Climb the long first pitch of Peek-a-Boo to the bolted anchor. Turn to your left and locate the bolt about 15 feet off the belay. Slab up, clip the bolt, and choose one of two ways to continue. Either go straight above the bolt for a harder line but better feet and bigger moves, or move up and left of the bolt for some crimps and side-pulls but slightly worse feet. Whatever way you choose, reach the large roof above and plug some medium cams. Continue up and left over some committing moves but solid rock following the roof crack. You can find some occasional jams and solid stances to place gear. The climb eventually pulls out the roof and spits you on a ledge. Slab up the remaining 30 feet to a bolted rap station/belay. 
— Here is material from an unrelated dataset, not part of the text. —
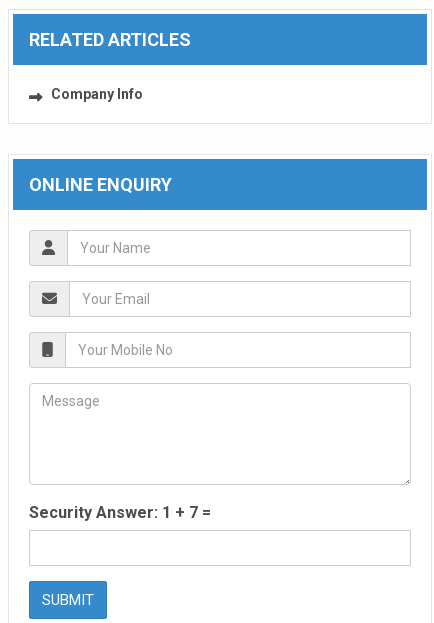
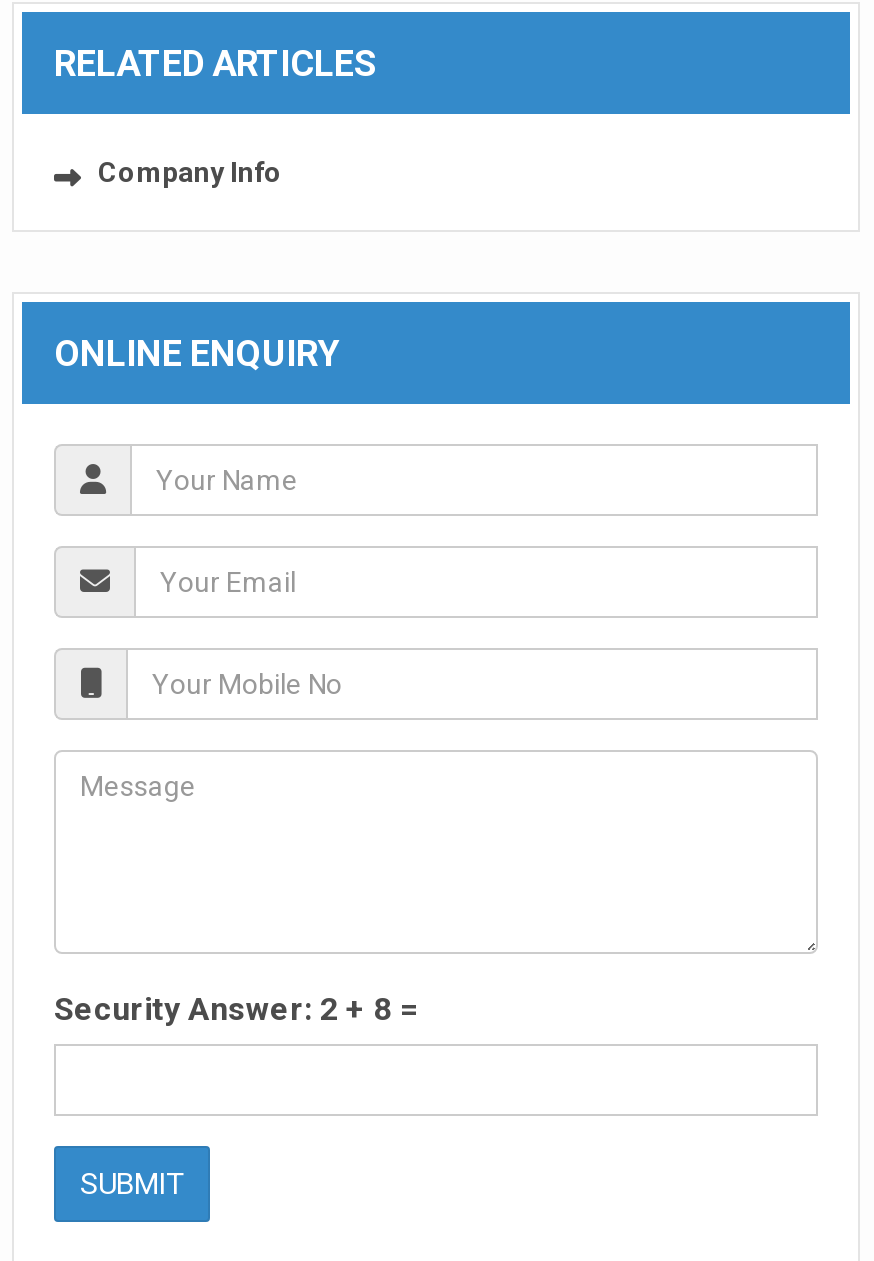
- Security Answer: 1 + 7 =
+ Security Answer: 2 + 8 =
Descent beta: You can do a short rap from here to the Wooly Aphid anchor below the roof. From there, do a rope stretching rap with a 60m to the intermediate anchor climbers left on the vegetated tree ledge. I would either take a 70m or double 60s next time as we were right on our knots and had to down-aid a move to reach the ledge. 

Location Suggest change

Starts on the ledge above Jim Dandy. Follows the same first pitch of Peek-a-Boo. 

Protection Suggest change

Single rack of cams to a #3 C4. Could use doubles in 0.5 and 0.75 but not necessary if you carry tri-cams.